Chaque semaine, des commerçants et grossistes français prennent la route en direction du centre agroalimentaire de Turin. Sur place, depuis 4 heures du matin, les 80 grossistes et les 170 producteurs italiens s’affairent dans les 440 000 m2 de surface pour organiser les étals.
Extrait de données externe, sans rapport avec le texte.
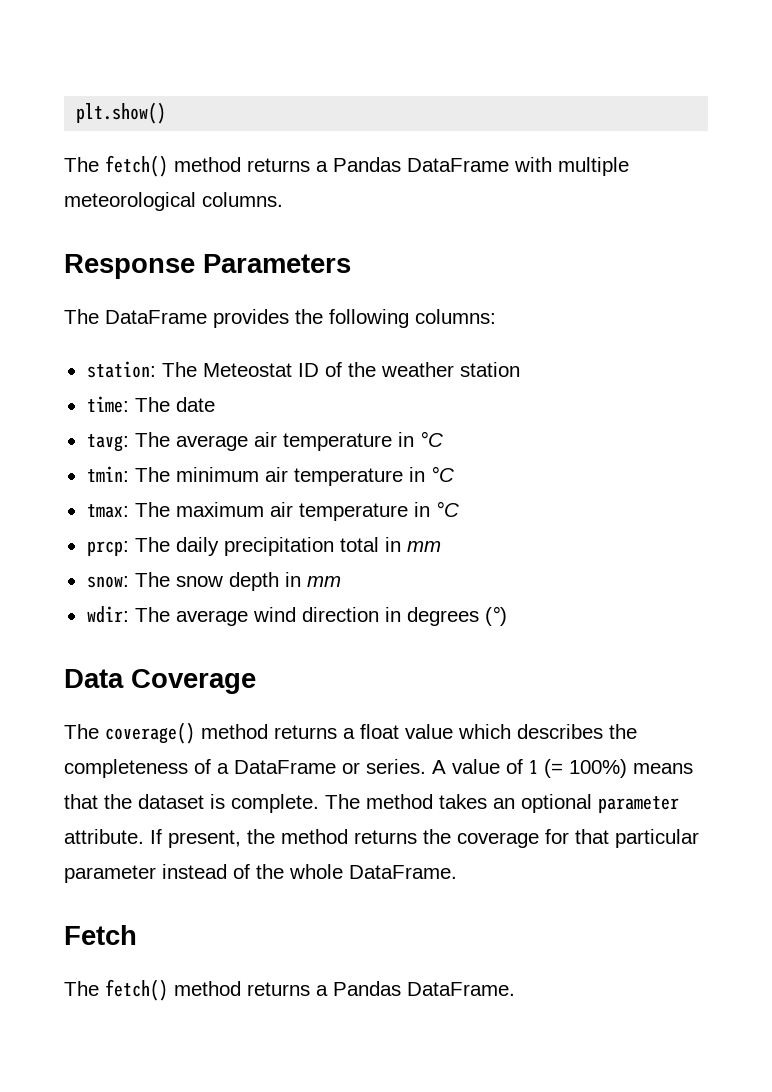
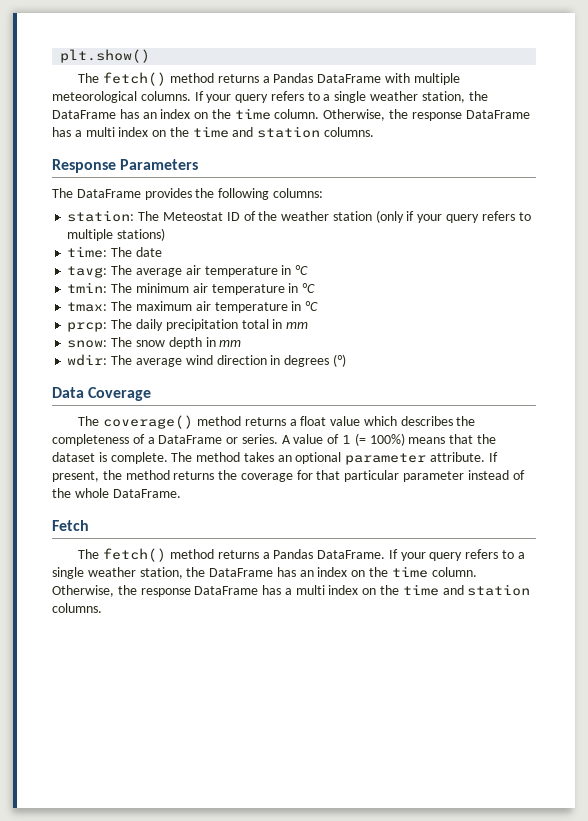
- The fetch() method returns a Pandas DataFrame with multiple meteorological columns.
+ The fetch() method returns a Pandas DataFrame with multiple meteorological columns. If your query refers to a single weather station, the DataFrame has an index on the time column. Otherwise, the response DataFrame has a multi index on the time and station columns.
- station: The Meteostat ID of the weather station
+ station: The Meteostat ID of the weather station (only if your query refers to multiple stations)
- The fetch() method returns a Pandas DataFrame.
+ The fetch() method returns a Pandas DataFrame. If your query refers to a single weather station, the DataFrame has an index on the time column. Otherwise, the response DataFrame has a multi index on the time and station columns.

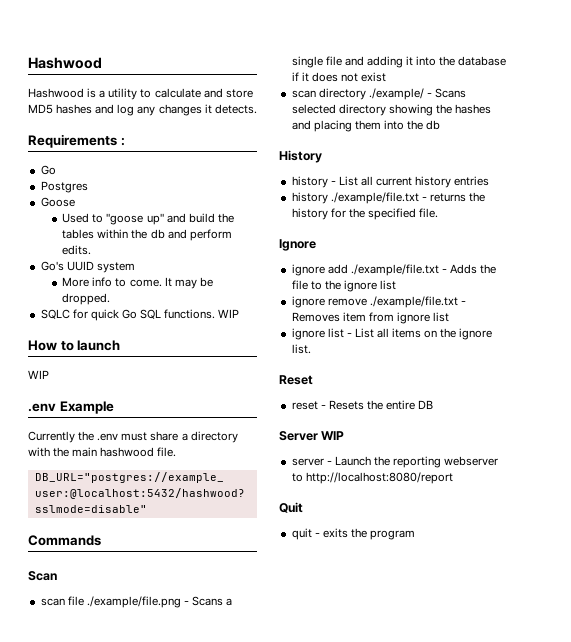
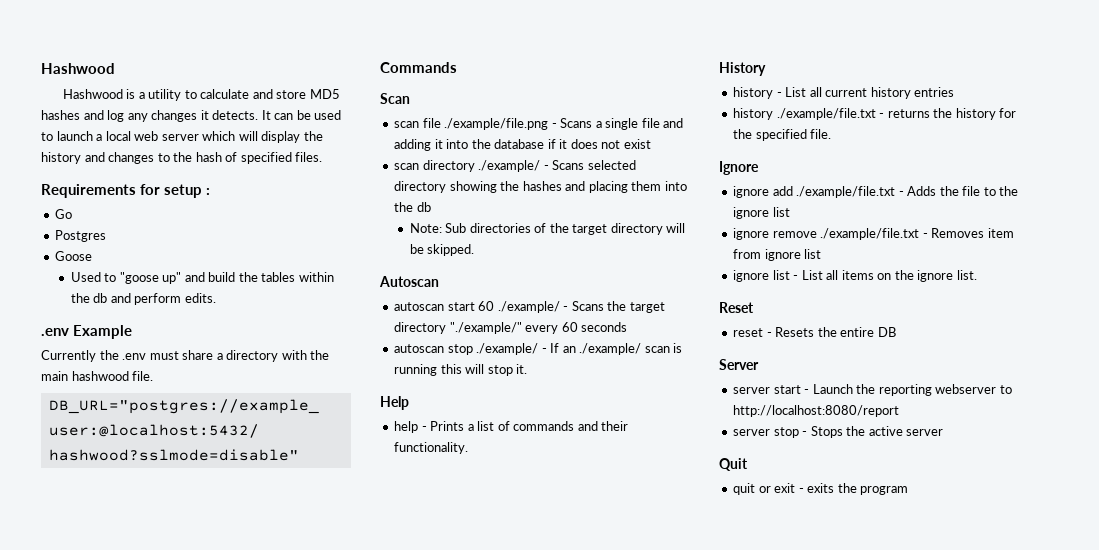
+ It can be used to launch a local web server which will display the history and changes to the hash of specified files.
- Requirements :
+ Requirements for setup :
- Go's UUID system
- More info to come. It may be dropped.
- SQLC for quick Go SQL functions. WIP
- How to launch
- WIP
+ Note: Sub directories of the target directory will be skipped.
+ Autoscan
+ autoscan start 60 ./example/ - Scans the target directory "./example/" every 60 seconds
+ autoscan stop ./example/ - If an ./example/ scan is running this will stop it.
+ Help
+ help - Prints a list of commands and their functionality.
- Server WIP
- server - Launch the reporting webserver to http://localhost:8080/report
+ Server
+ server start - Launch the reporting webserver to http://localhost:8080/report
+ server stop - Stops the active server
- quit - exits the program
+ quit or exit - exits the program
Situé à l’origine dans le centre-ville, ce marché de gros a été déplacé en périphérie pour répondre aux besoins de surface. « Les clients sont en majorité des grossistes qui livrent le marché de Porta Palazzo et d’autres villes du Piémont, ainsi que 10 à 20 % de clients français », explique Stefano Cavaglio, président de l’association des grossistes de la filière fruits et légumes (APGO).
Qualité, quantité et prix
Si des Français viennent jusqu’ici, c’est pour les fruits et légumes italiens. « J’achète ce que l’on ne trouve pas en France et qui va surprendre le client », explique Françoise Di Girolamo, commerçante grenobloise qui s’approvisionne ici depuis longtemps. Il suffit de la suivre entre les étals. « Regarde-moi cette couleur ! Ce sont des tomates du Vésuve. Il y a aussi des aubergines rondes, des poireaux de Cervere… »
Le climat italien permet d’avoir des produits quelques semaines plus tôt qu’en France. L’intérêt vient aussi de la quantité. Jean-Yves Abeil, un grossiste basé à Briançon, fait le trajet deux fois par semaine. « Je remplis l’entrepôt et je livre nos cliens un peu partout dans l’Hexagone. Je prends, par exemple, du fenouil, difficile à trouver en grande quantité chez nous, et aussi des oranges, des clémentines. »
Mais il y a autre chose…, les prix. « C’est moins cher. Il n’y a rien d’affiché, on demande et ça se discute », explique Françoise Di Girolamo.
Les produits italiens seraient donc moins chers, mais les denrées françaises vendues sur le marché le sont aussi. Pour un négociant italien, cela n’a rien d’étonnant. « Je charge un gros camion, je vais chercher des produits en France et je les vends ici, dit-il. C’est l’avantage de l’Union européenne. Avant, seulement des grossistes français s’approvisionnaient ici. Aujourd’hui, les détaillants viennent aussi chercher les produits. » Sans oublier que tous les fruits et légumes sont rassemblés au même endroit, et en quantité, facilitant la logistique des commerçants.
Améliorer la logistique
Si les négociants italiens sont fiers de leurs produits, Stefano Cavaglio voit plus loin. « Le made in Italy est très compétitif, avec un bon rapport qualité-prix et une bonne présentation des denrées. Mais les producteurs doivent améliorer leur logistique et apprendre à se regrouper pour réaliser des investissements. Il n’y a pas encore cette mentalité. »
Ce constat est partagé par les Français : « Il y a toujours deux trois erreurs d’étiquetage ou une belle palette au-dessus et les moins belles en dessous. » Améliorer la logistique du marché et celle du transport : ces deux points cités par les négociants sont jugés coûteux. Cela ne les empêche pas de prendre leur camionnette pour passer la frontière au milieu de la nuit.